Line by line, please look for the word "inset" in the following records, then copy each line you find it in.
(PROVIDED RECORDS Opens)
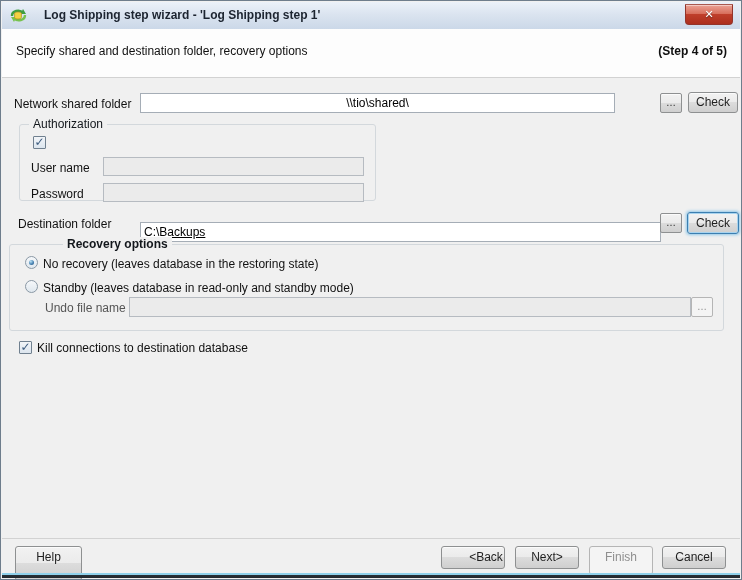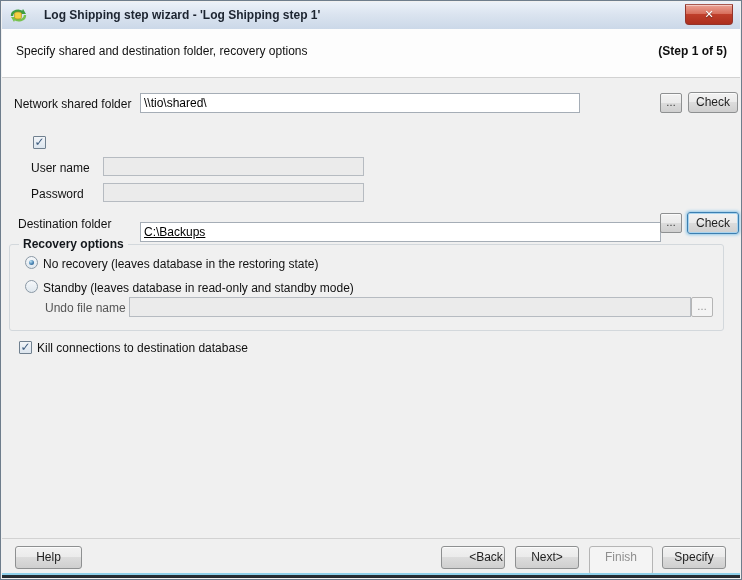--- a/index.html
+++ b/index.html
@@ -29,21 +29,21 @@
   .btn{position:absolute;box-sizing:border-box;border:1px solid #8e9091;border-radius:3px;
     background:linear-gradient(to bottom,#f2f2f2 0%,#ebebeb 48%,#dcdcdc 50%,#cfcfcf 100%);
     font-family:"Liberation Sans","DejaVu Sans",sans-serif;font-size:12px;color:#1f1f1f;
     text-align:center;cursor:default;box-shadow:inset 0 1px 0 #fbfbfb;}
   .btn.small{font-size:10px;line-height:8px;border-radius:2px;}
   .btn.disabled{background:#f4f4f4;border-color:#b5b5b5;color:#8f8f8f;box-shadow:none;}
   .btn.focused{border:1px solid #3c7fb1;box-shadow:inset 0 0 0 1px #a8d3ee,0 0 3px 1px #8ec6e8;}
   
   .groupbox{position:absolute;box-sizing:border-box;border:1px solid #d3d8dc;border-radius:3px;}
   .groupbox .legend{position:absolute;top:-8px;left:9px;background:#f0f0f0;padding:0 4px;font-size:12px;color:#13171c;}
-  .legend.bold{font-weight:bold;}
+  .legend.bold{font-weight:bold;margin-left:44px;}
   
   .checkbox{position:absolute;width:13px;height:13px;box-sizing:border-box;border:1px solid #70808f;
     background:linear-gradient(to bottom,#f2f5f8,#dce5ee);border-radius:1px;
     color:#3b5a7d;font-size:12px;font-weight:bold;line-height:11px;text-align:center;}
   .radio{position:absolute;width:13px;height:13px;box-sizing:border-box;border:1px solid #8a98a5;
     border-radius:50%;background:linear-gradient(to bottom,#f6f8fa,#dfe7ee);}
   .radio.selected::after{content:"";position:absolute;left:3px;top:3px;width:5px;height:5px;border-radius:50%;
     background:radial-gradient(circle at 35% 30%,#b9e2f4 0%,#4a84b4 55%,#1f4f78 100%);}
   
   .footer-sep{position:absolute;left:1px;top:537px;right:1px;height:1px;background:#d2d2d2;}
@@ -65,30 +65,33 @@
       <path d="M4.6 6.5 v4 a3.4 1.6 0 0 0 6.8 0 v-4" fill="#f4d240" stroke="#a98a12" stroke-width="0.7"></path>
     </svg>
     <div class="title-text">Log Shipping step wizard - 'Log Shipping step 1'</div>
     <div class="close-btn">
       <span>✕</span>
     </div>
   </div>
 
   <div class="header">
     <div class="subtitle">Specify shared and destination folder, recovery options</div>
-    <div class="step">(Step 1 of 5)</div>
+    <div class="step">(Step 4 of 5)</div>
   </div>
 
   <div class="lbl" style="left:13px;top:96px;">Network shared folder</div>
-  <input class="tb" style="left: 139px; top: 92px; width: 440px;" type="text" value="\\tio\shared\">
+  <input class="tb" style="left: 139px; top: 92px; width: 475px; text-align: center;" type="text" value="\\tio\shared\">
   <div class="btn small" style="left:659px;top:92px;width:22px;height:20px;line-height:18px;">
     <span>…</span>
   </div>
   <div class="btn" style="left:687px;top:91px;width:50px;height:21px;line-height:19px;">Check</div>
 
+  <div class="groupbox" style="left:18px;top:123px;width:357px;height:77px;">
+    <div class="legend">Authorization</div>
+  </div>
   <div class="checkbox" style="left:32px;top:135px;">
     <span>✓</span>
   </div>
   <div class="lbl" style="left:30px;top:160px;">User name</div>
   <input class="tb" style="left: 102px; top: 156px; width: 261px; height: 19px;" type="text" disabled="" value="">
   <div class="lbl" style="left:30px;top:186px;">Password</div>
   <input class="tb" style="left: 102px; top: 182px; width: 261px; height: 19px;" type="password" disabled="" value="">
 
   <div class="lbl" style="left:17px;top:216px;">Destination folder</div>
   <input class="tb" style="left: 139px; top: 221px; width: 521px; text-decoration: underline;" type="text" value="C:\Backups">
@@ -109,20 +112,20 @@
   <div class="btn small disabled" style="left:690px;top:296px;width:22px;height:20px;line-height:18px;">
     <span>…</span>
   </div>
 
   <div class="checkbox" style="left:18px;top:340px;">
     <span>✓</span>
   </div>
   <div class="lbl" style="left:36px;top:340px;">Kill connections to destination database</div>
 
   <div class="footer-sep"></div>
-  <div class="btn" style="left:14px;top:545px;width:67px;height:23px;line-height:21px;">Help</div>
+  <div class="btn" style="left:14px;top:545px;width:67px;height:35px;line-height:21px;">Help</div>
   <div class="btn" style="left:440px;top:545px;width:64px;height:23px;line-height:21px;padding-left:26px;">&lt;Back</div>
   <div class="btn" style="left:514px;top:545px;width:64px;height:23px;line-height:21px;">Next&gt;</div>
   <div class="btn disabled" style="left:588px;top:545px;width:64px;height:29px;line-height:21px;">Finish</div>
-  <div class="btn" style="left:661px;top:545px;width:64px;height:23px;line-height:21px;">Specify</div>
+  <div class="btn" style="left:661px;top:545px;width:64px;height:23px;line-height:21px;">Cancel</div>
 
   <div class="aero-bottom"></div>
 </div>
 
 </body></html>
(PROVIDED RECORDS Closes)
EXPECTED OUTPUT:
     text-align:center;cursor:default;box-shadow:inset 0 1px 0 #fbfbfb;}
   .btn.focused{border:1px solid #3c7fb1;box-shadow:inset 0 0 0 1px #a8d3ee,0 0 3px 1px #8ec6e8;}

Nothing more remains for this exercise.